Après ces mots, elle clôt son bec babillard, sous le cachet du silence[2]. Cadmus cependant suivait les rues populeuses de la ville, quand le palais du roi lui apparut au loin, ouvert à tous, et soutenu par de hautes colonnes. Pitho alors tend son doigt indicateur qui supplée à la voix ; elle lui montre, sans parler, la maison étincelante de tant de merveilles diverses ;

  1. Pitho. — Pitho, déesse de la Persuasion, fait ici l’office de Pallas dans l’Odyssée. « O Phoebus ! » s’écrie Pindare, « l’adroite persuasion est la clef mystérieuse des plus chastes amours. » (Pyth.

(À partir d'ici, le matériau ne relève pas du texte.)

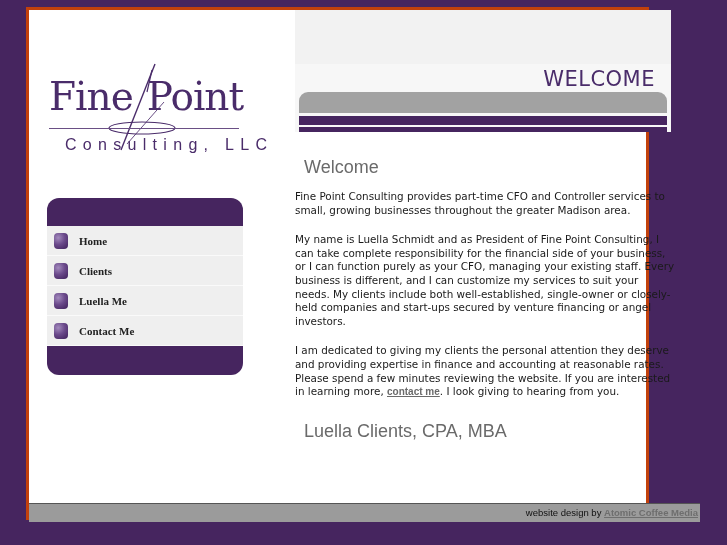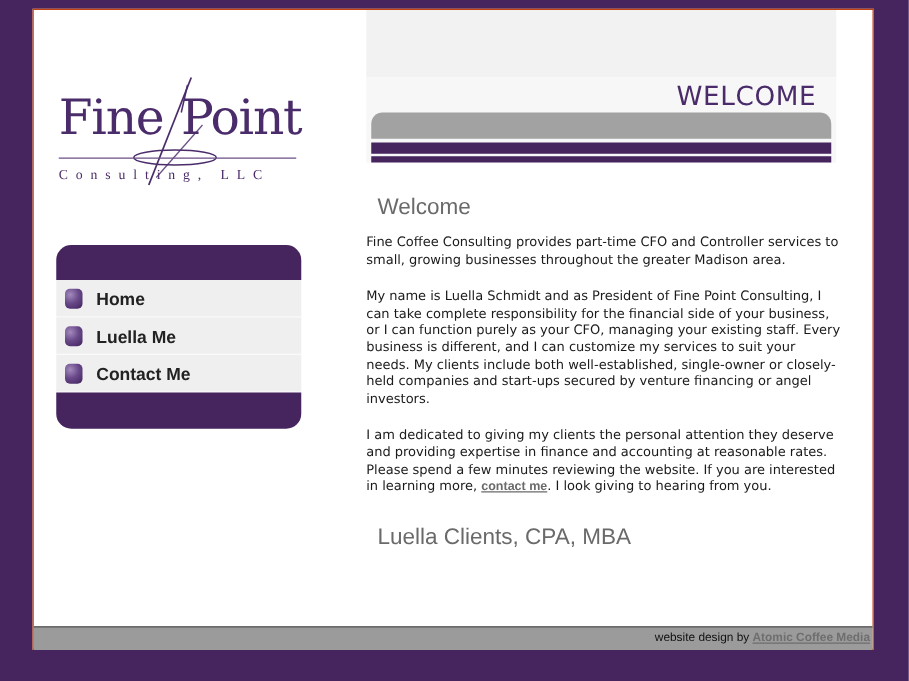--- a/index.html
+++ b/index.html
@@ -8,8 +8,8 @@
     font-family:"DejaVu Sans", sans-serif;
   }
   .page {
-    position:absolute; left:26px; top:7px; width:673px; height:513px;
-    background:#ffffff; border:1px solid #c2410c; box-sizing:border-box;
+    position:absolute; left:26px; top:7px; width:623px; height:513px;
+    background:#ffffff; border:3px solid #c2410c; box-sizing:border-box;
   }
   
   .logo { position:absolute; left:20px; top:52px; width:200px; height:100px; }

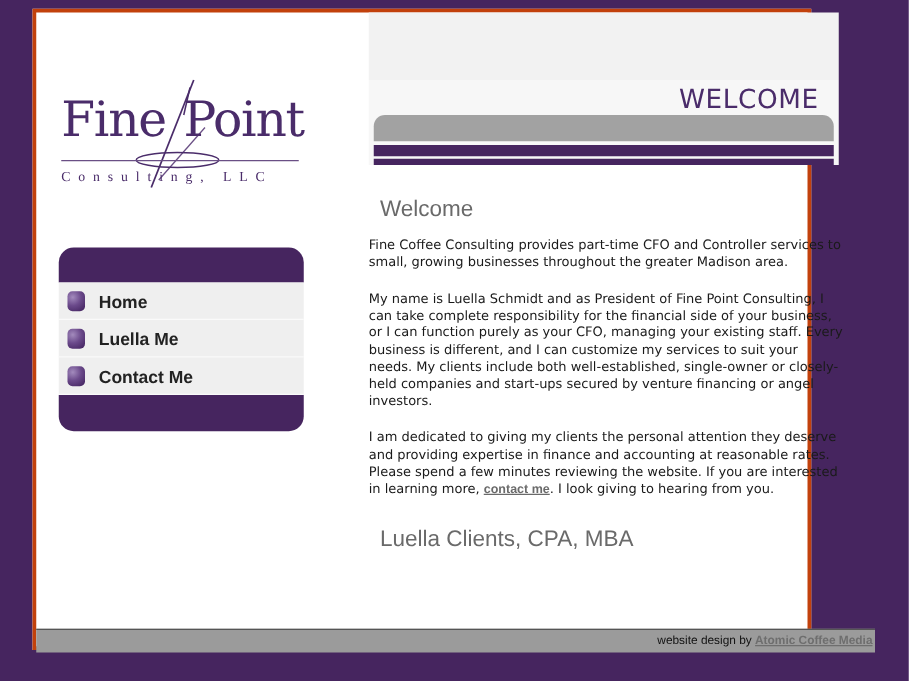--- a/index.html
+++ b/index.html
@@ -19,8 +19,8 @@
   }
   .logo-main .w2 { margin-left:14px; }
   .logo-sub {
-    position:absolute; left:0px; top:74px; font-family:Liberation Serif, serif;
-    font-size:11px; letter-spacing:6.3px; color:#4a2c6a; white-space:nowrap;
+    position:absolute; left:16px; top:74px; font-family:Liberation Sans, sans-serif;
+    font-size:16px; letter-spacing:6.3px; color:#4a2c6a; white-space:nowrap;
   }
   .logo-line { position:absolute; left:0; top:66px; width:190px; height:1px; background:#6a4f85; }
   .logo-svg { position:absolute; left:0; top:0; }

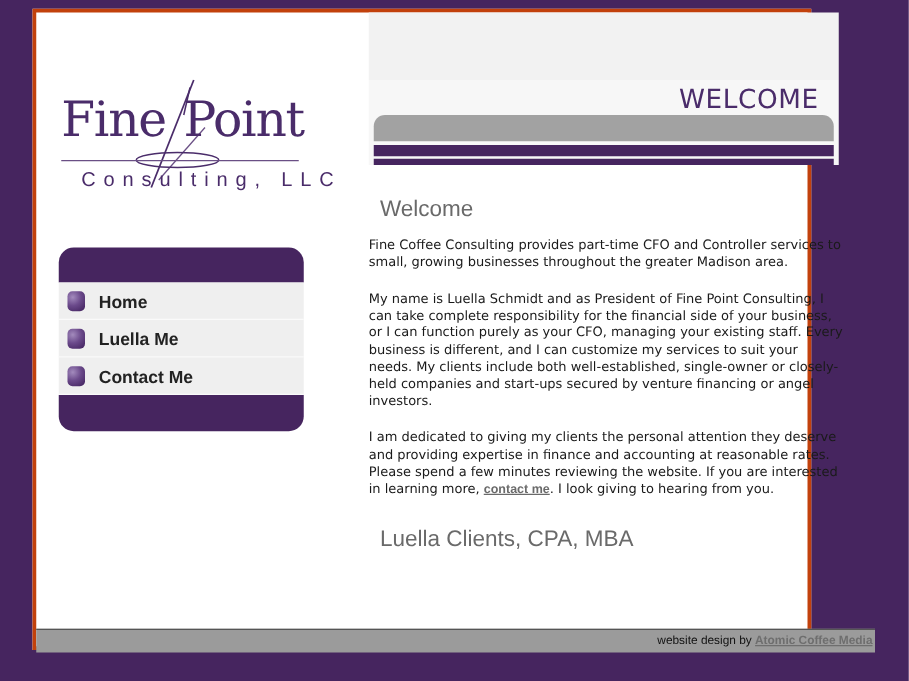--- a/index.html
+++ b/index.html
@@ -130,7 +130,7 @@
 
   <div class="content">
     <h2 class="heading">Welcome</h2>
-    <p class="para">Fine Coffee Consulting provides part-time CFO and Controller services to small, growing businesses throughout the greater Madison area.</p>
+    <p class="para">Fine Point Consulting provides part-time CFO and Controller services to small, growing businesses throughout the greater Madison area.</p>
     <p class="para">My name is Luella Schmidt and as President of Fine Point Consulting, I can take complete responsibility for the financial side of your business, or I can function purely as your CFO, managing your existing staff. Every business is different, and I can customize my services to suit your needs. My clients include both well-established, single-owner or closely-held companies and start-ups secured by venture financing or angel investors.</p>
     <p class="para"><span>I am dedicated to giving my clients the personal attention they deserve and providing expertise in finance and accounting at reasonable rates. Please spend a few minutes reviewing the website. If you are interested in learning more, </span><a class="link" href="#">contact me</a><span>. I look giving to hearing from you.</span></p>
     <div class="signature">Luella Clients, CPA, MBA</div>

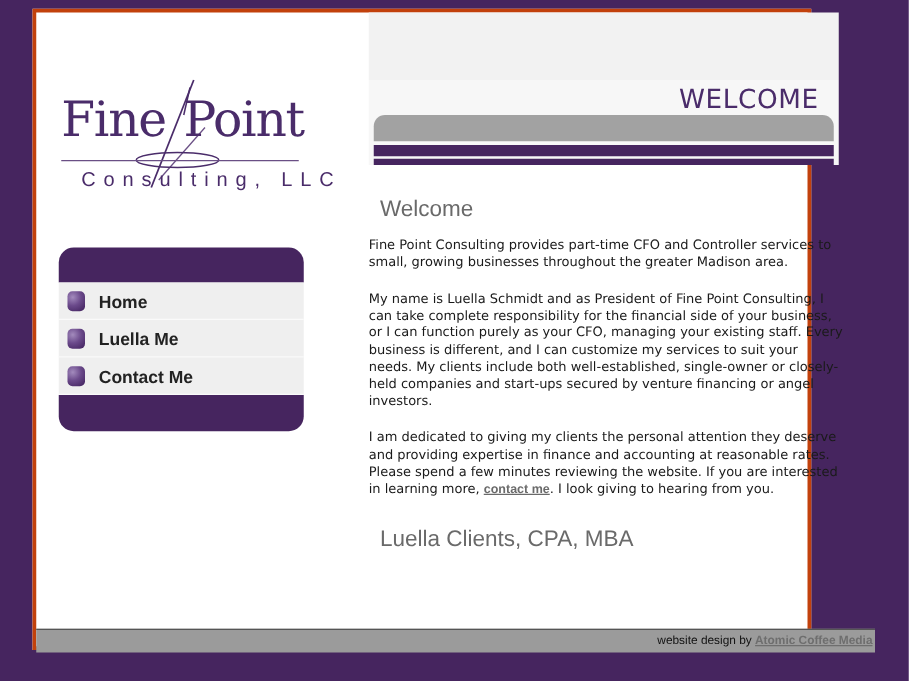--- a/index.html
+++ b/index.html
@@ -38,7 +38,7 @@
     background:radial-gradient(circle at 30% 30%, #a38bbd 0%, #6b4a8b 45%, #3e1f5a 100%);
   }
   .nav-label {
-    margin-left:11px; font-family:Liberation Sans, sans-serif; font-size:14px;
+    margin-left:11px; font-family:Liberation Serif, serif; font-size:11px;
     font-weight:bold; color:#222;
   }
 

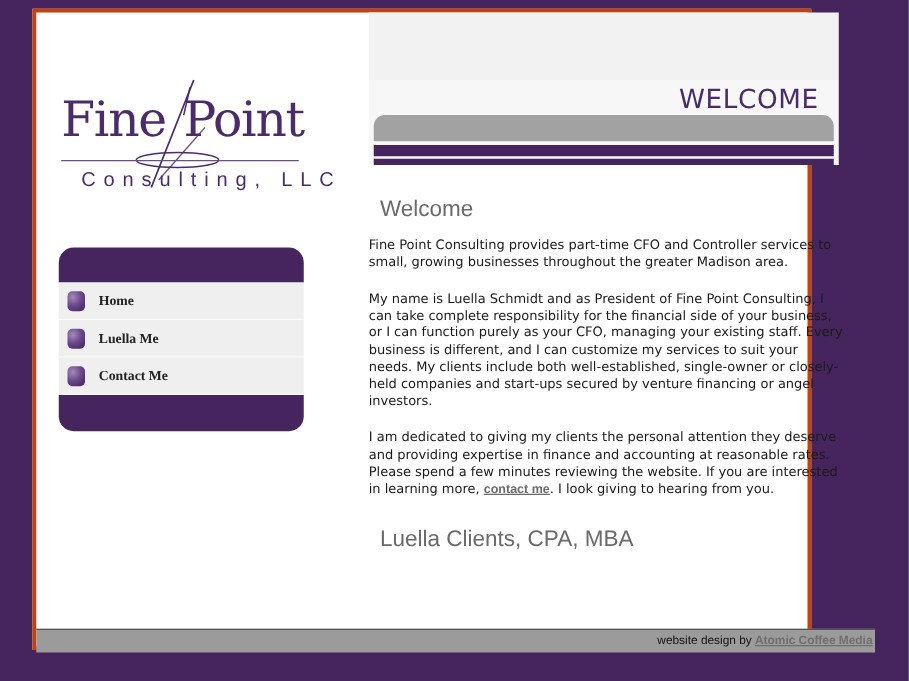--- a/index.html
+++ b/index.html
@@ -111,6 +111,10 @@
     </div>
     <div class="nav-item">
       <span class="nav-bullet"></span>
+      <span class="nav-label">Clients</span>
+    </div>
+    <div class="nav-item">
+      <span class="nav-bullet"></span>
       <span class="nav-label">Luella Me</span>
     </div>
     <div class="nav-item">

IX, v. 68.) Tout ce début n’est qu’une pâle copie de l’épisode de Nausicaa, divin chef-d’œuvre de la Muse antique ; on retrouve à chaque pas les coutumes signalées par Homère, et même parfois ses expressions. Les lavoirs primitifs, l’urne d’autrefois qui est la cruche de nos jours, le zèle des femmes foulant le linge sous leurs pieds pour le blanchir ; méthode encore en usage sur quelques points déserts de la Grèce continentale où le savon de Marseille tarde à pénétrer. Il n’y a en plus que cette image moderne, si souvent reproduite dans nos paysages grecs ou italiens, de la jeune fille qui porte si élégamment sous son bras sa cruche vide, en allant à la fontaine, pour la rapporter pleine sur sa tête, quand elle en revient. — On aura peut-être, à l’occasion de Pitho, remarqué cette coutume antique, le bain de l’époux, qui doit précéder le mariage. Elle avait passé, si elle n’en venait, dans les prescriptions du Talmud, qui l’étend aux épouses. Et tout récemment, le gouvernement de Meeklembourg-Schwérin a ordonné que les fiancées juives fussent contraintes à prendre, la veille de leurs noces, le bain exigé par les rites de leur religion. (Débats du 5 décembre 1854.)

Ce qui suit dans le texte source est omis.